There was a noticeable change in bank confidence amongst investors with 22% marking the banks’ challenges as their greatest concern. This was down from 49% in Q4 last year when it was ranked above sovereigns for the first time. The change can be attributed to the European Central Bank’s (ECB) three-year maturity longer-term refinancing operation (LTRO) action in December, with a second to follow later this month.
Despite concerns surrounding the eurozone crisis, a record 27% of respondents stated banks as their first investment choice, only beaten by industrial corporates, with 28%.
However, investors also expressed a caveat regarding the banking sector based on the link between the eurozone banking system and its political unity. Half of all respondents said that only a resolution of the eurozone crisis will make banks a good investment again. High profile initiatives – such as increased capital, clarity on resolution legislation and imposing limits on assets for debt collateralisation – are not in themselves enough to restore banks’ credit standing.

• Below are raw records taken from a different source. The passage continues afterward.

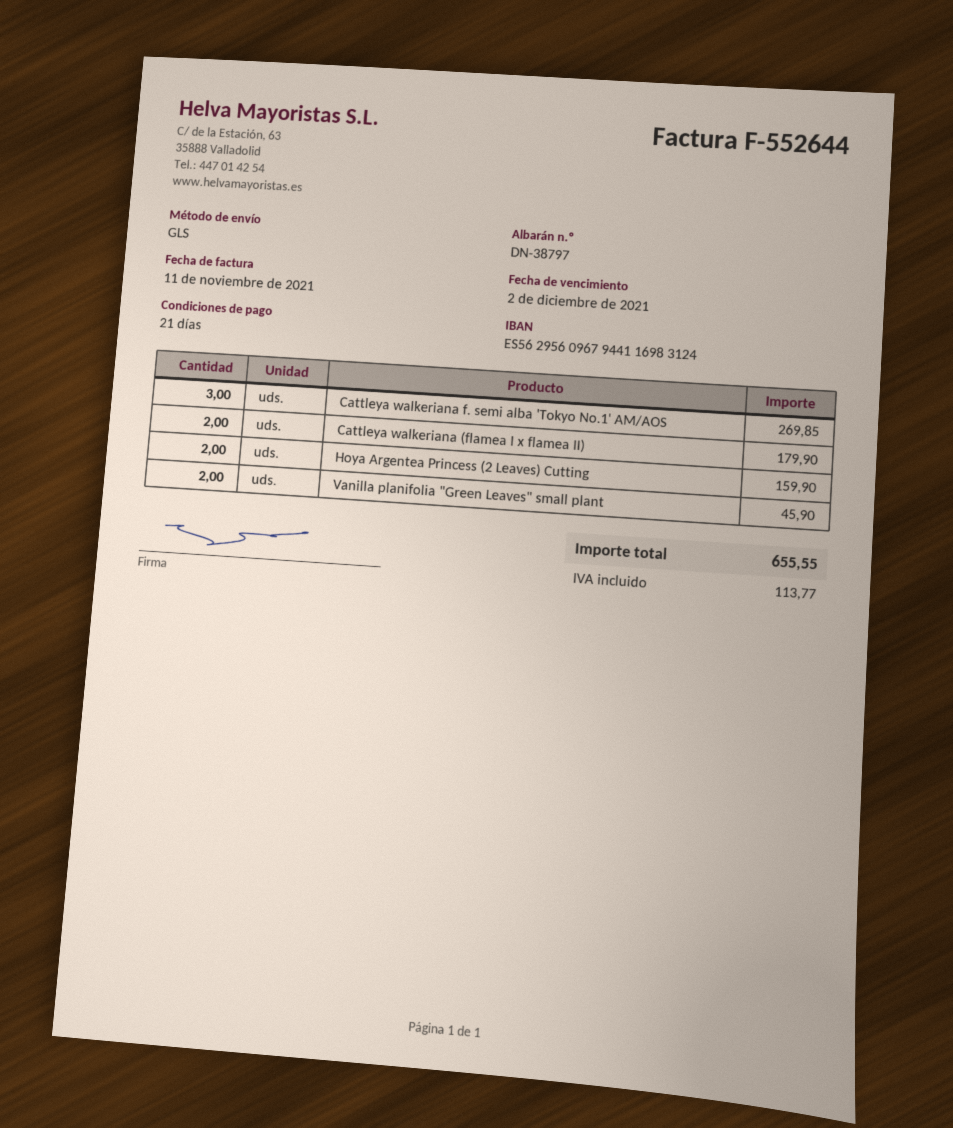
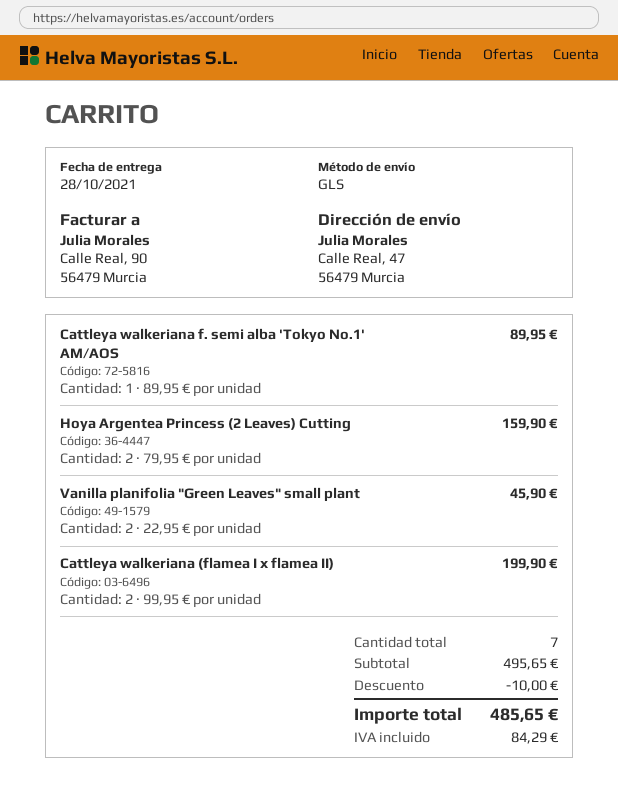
Cattleya walkeriana f. semi alba 'Tokyo No.1' AM/AOS: 3 for 269.85 -> 1 for 89.95
Cattleya walkeriana (flamea I x flamea II): 2 for 179.90 -> 2 for 199.90
discount: none -> 10.00
tax: 113.77 -> 84.29
total: 655.55 -> 485.65

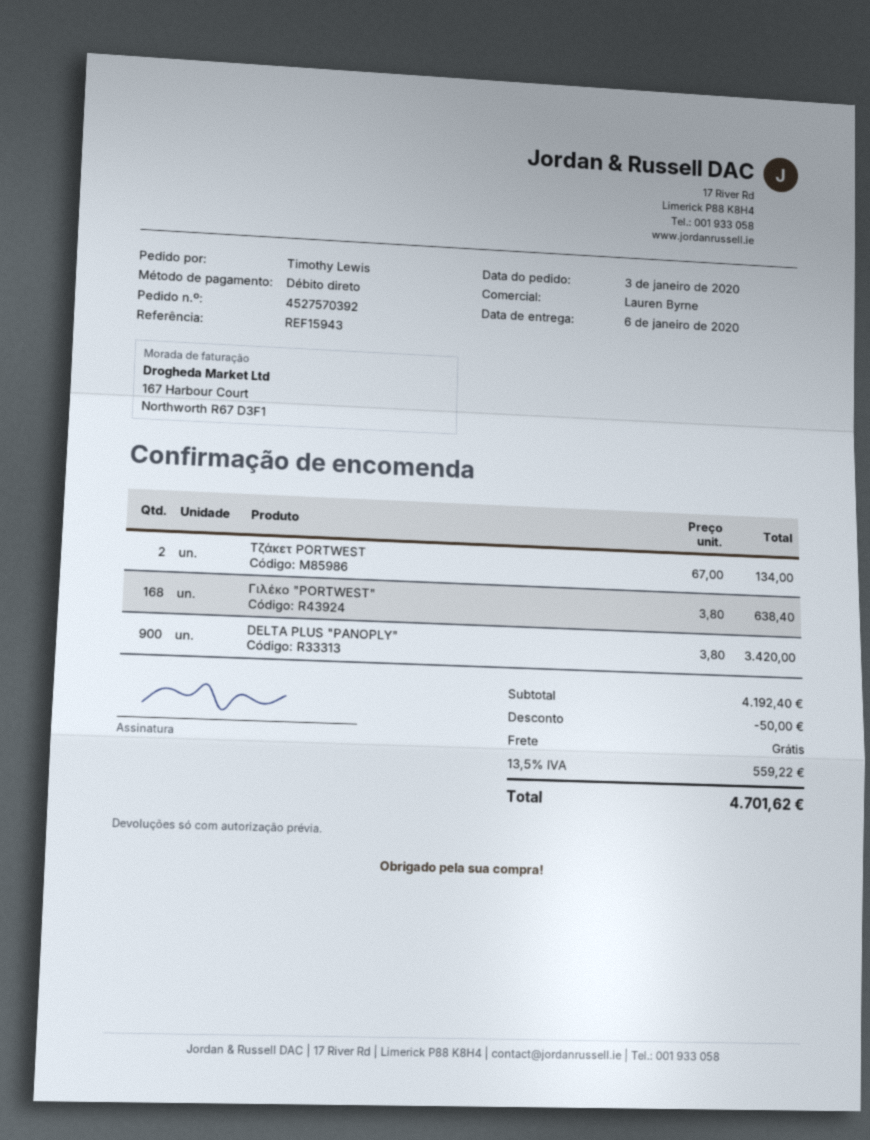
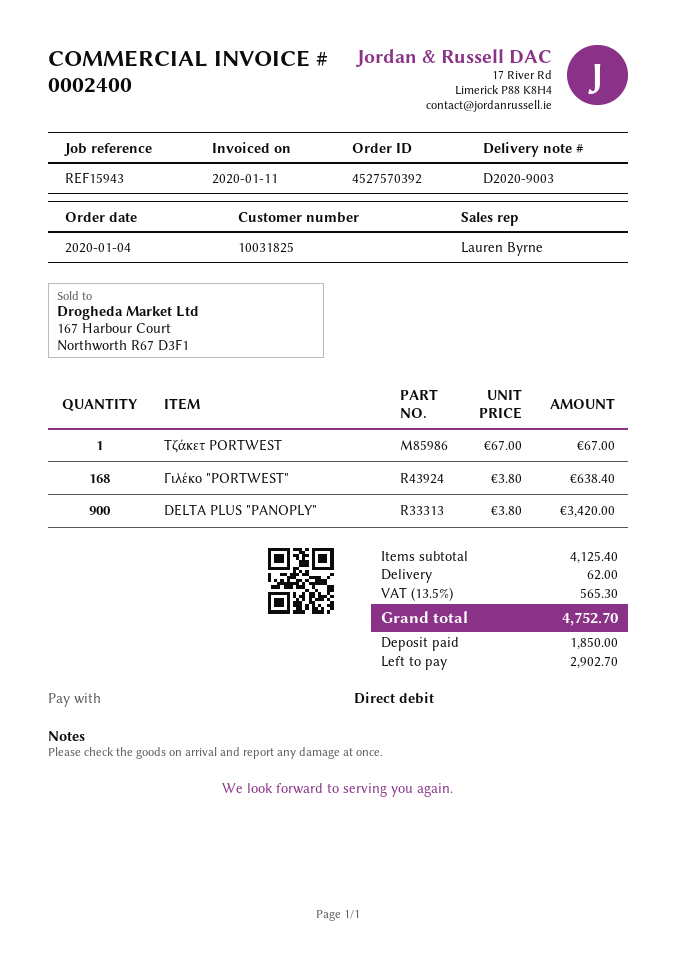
order date: 2020-01-03 -> 2020-01-04
Τζάκετ PORTWEST: 2 x 67.00 = 134.00 -> 1 x 67.00 = 67.00
subtotal: 4192.40 -> 4125.40
discount: 50.00 -> none
shipping: 0.00 -> 62.00
tax: 13.5% = 559.22 -> 13.5% = 565.30
total: 4701.62 -> 4752.70

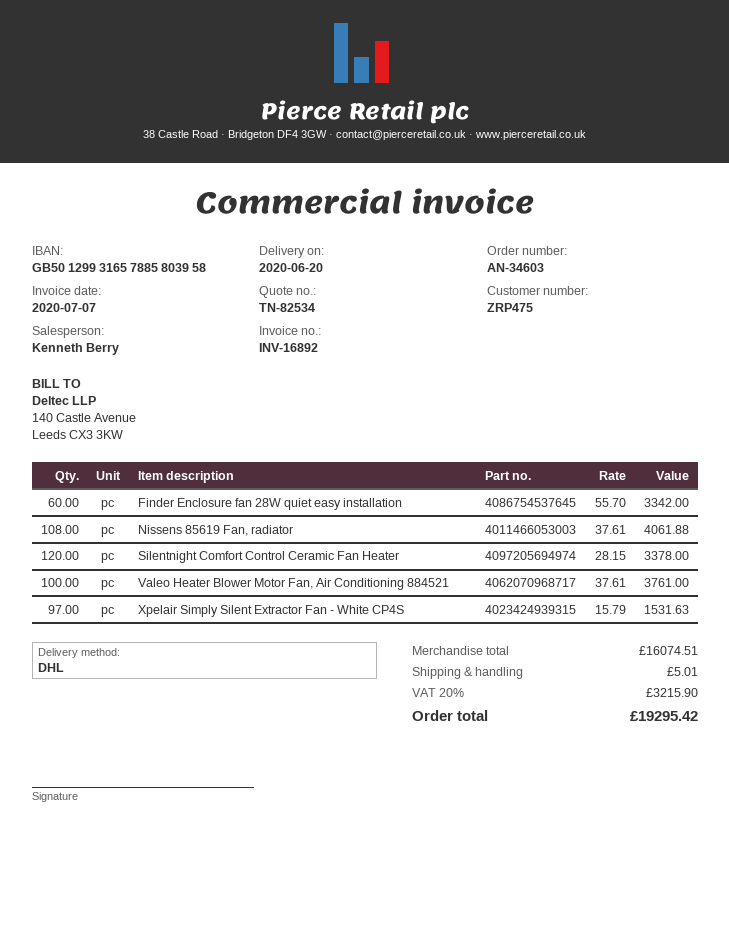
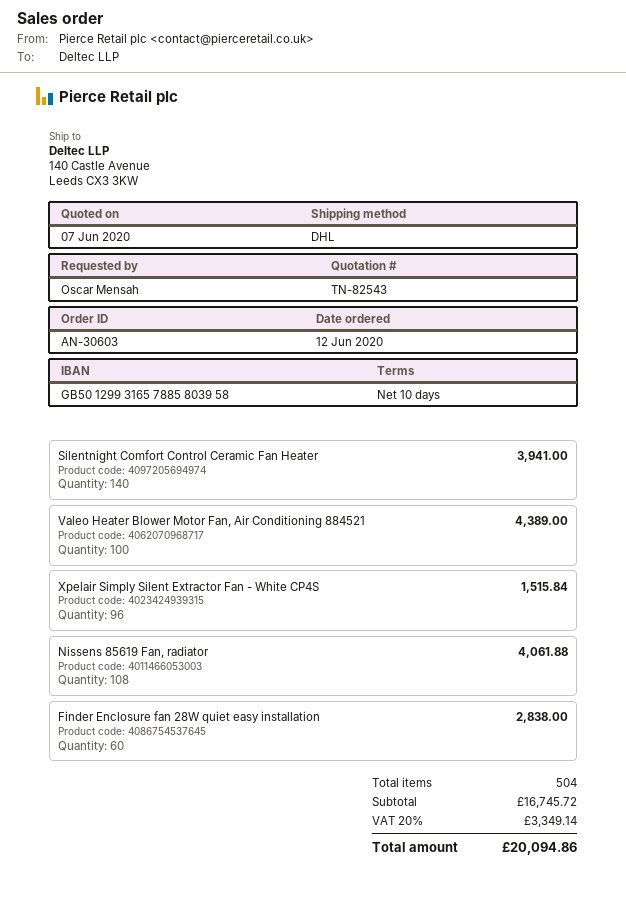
quote number: TN-82534 -> TN-82543
order number: AN-34603 -> AN-30603
Finder Enclosure fan 28W quiet easy installation: 60 for 3342.00 -> 60 for 2838.00
Silentnight Comfort Control Ceramic Fan Heater: 120 for 3378.00 -> 140 for 3941.00
Valeo Heater Blower Motor Fan, Air Conditioning 884521: 100 for 3761.00 -> 100 for 4389.00
Xpelair Simply Silent Extractor Fan - White CP4S: 97 for 1531.63 -> 96 for 1515.84
subtotal: 16074.51 -> 16745.72
shipping: 5.01 -> none
tax: 20% = 3215.90 -> 20% = 3349.14
total: 19295.42 -> 20094.86

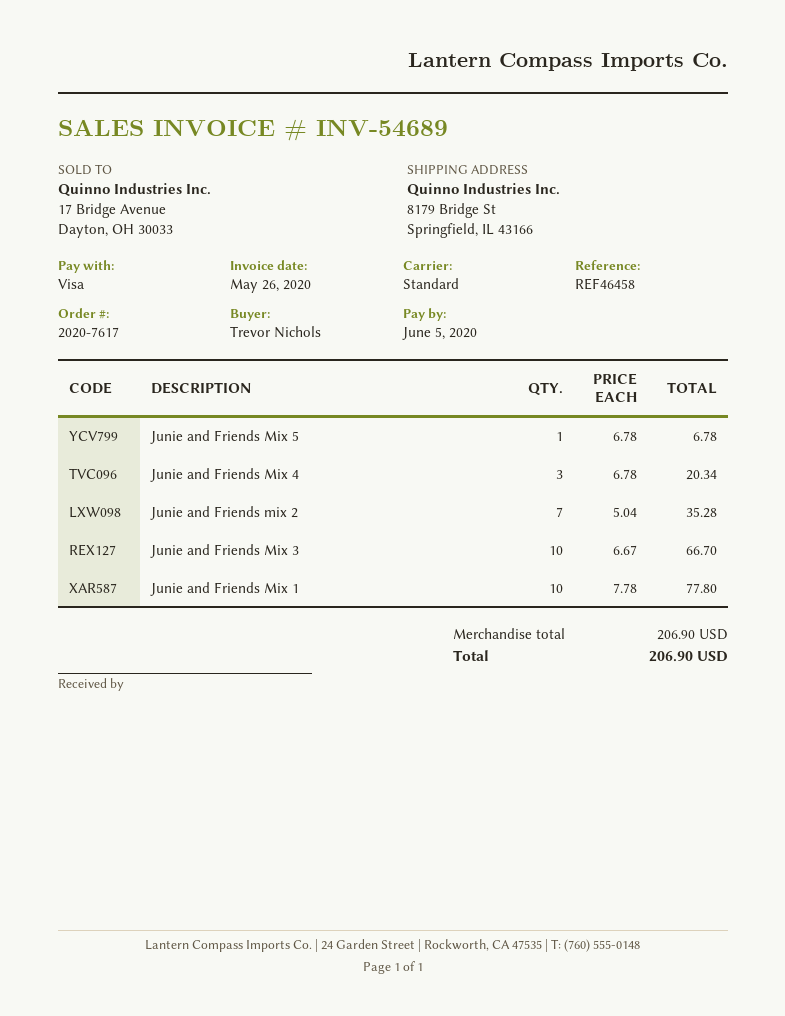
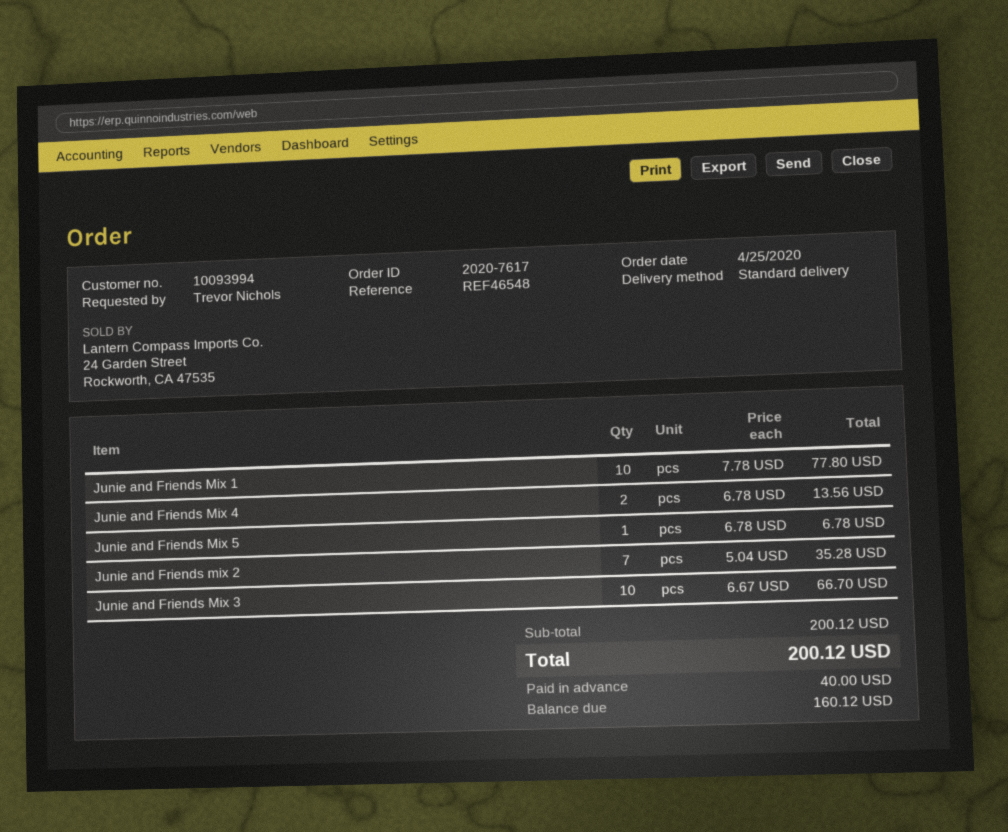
reference: REF46458 -> REF46548
Junie and Friends Mix 4: 3 x 6.78 = 20.34 -> 2 x 6.78 = 13.56
subtotal: 206.90 -> 200.12
total: 206.90 -> 200.12

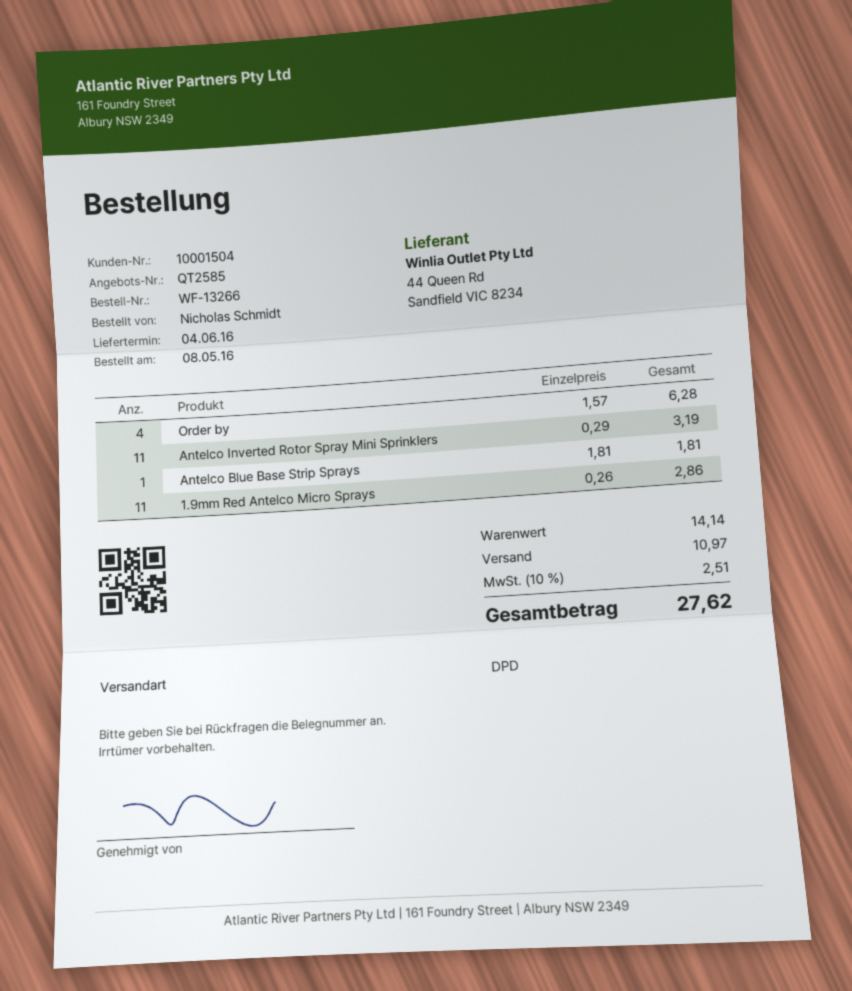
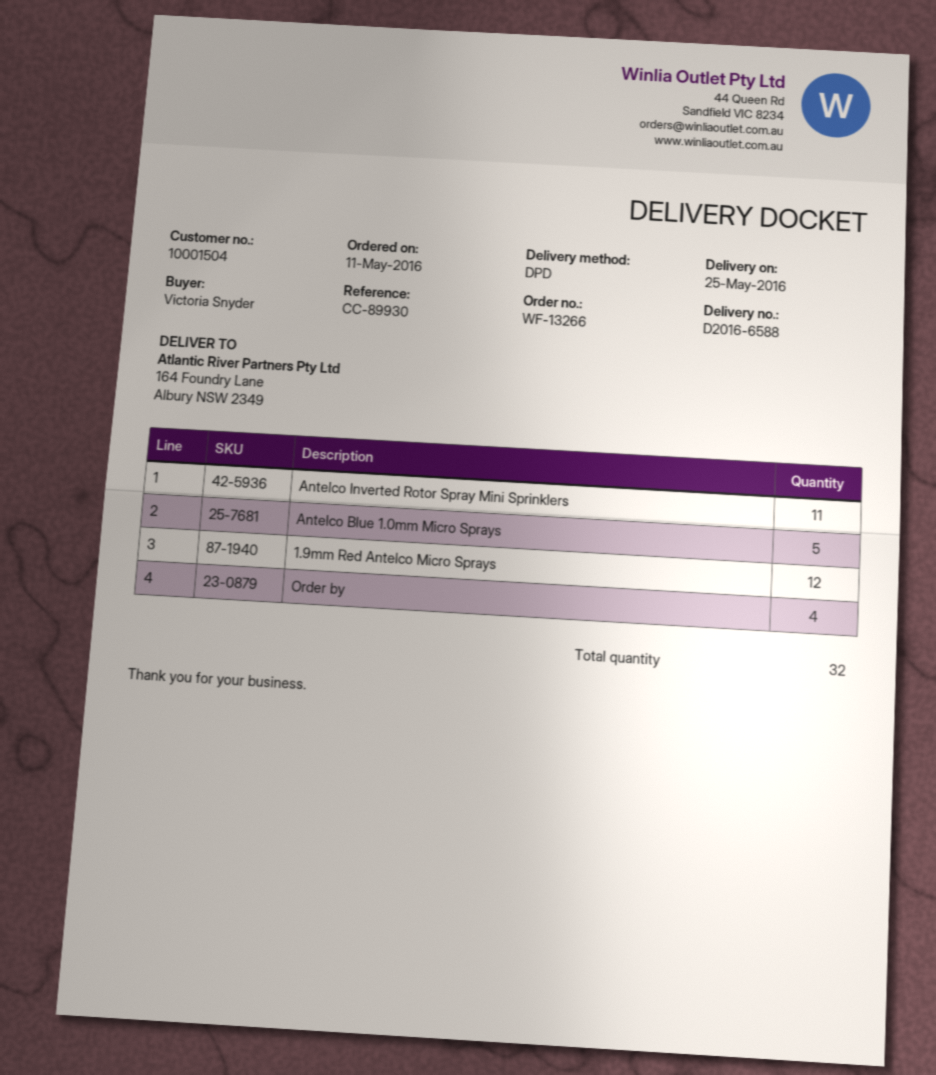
order date: 2016-05-08 -> 2016-05-11
delivery date: 2016-06-04 -> 2016-05-25
ordered by: Nicholas Schmidt -> Victoria Snyder
Antelco Blue Base Strip Sprays: 1 -> none
1.9mm Red Antelco Micro Sprays: 11 -> 12
Antelco Blue 1.0mm Micro Sprays: none -> 5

A further 36% said a eurozone crisis resolution and the other specific measures would all be necessary.
Only 10% of investors surveyed believed that increased capital would restore banks’ credit status and attractiveness to fixed-income investors. Even fewer – just 3% – said clarity on resolution legislation, including bail-ins and depositor preference, would suffice.
While the ECB’s LTROs boosted banks, benefits to sovereigns are viewed as uncertain, 37% of respondents said the ECB liquidity action in December was “the big bazooka”, reducing the risk of eurozone sovereigns facing liquidity crises. However, 54% said there would only be limited take-up by banks for the purpose of buying sovereign debt.
Meanwhile, investors remain troubled by the fragile economic outlook, rating the risk of a double-dip recession high and inflation risk at the lowest since the end of 2010. This cautious stance is also evident in views on corporate growth investment, which have continued their downward trend since mid-2011.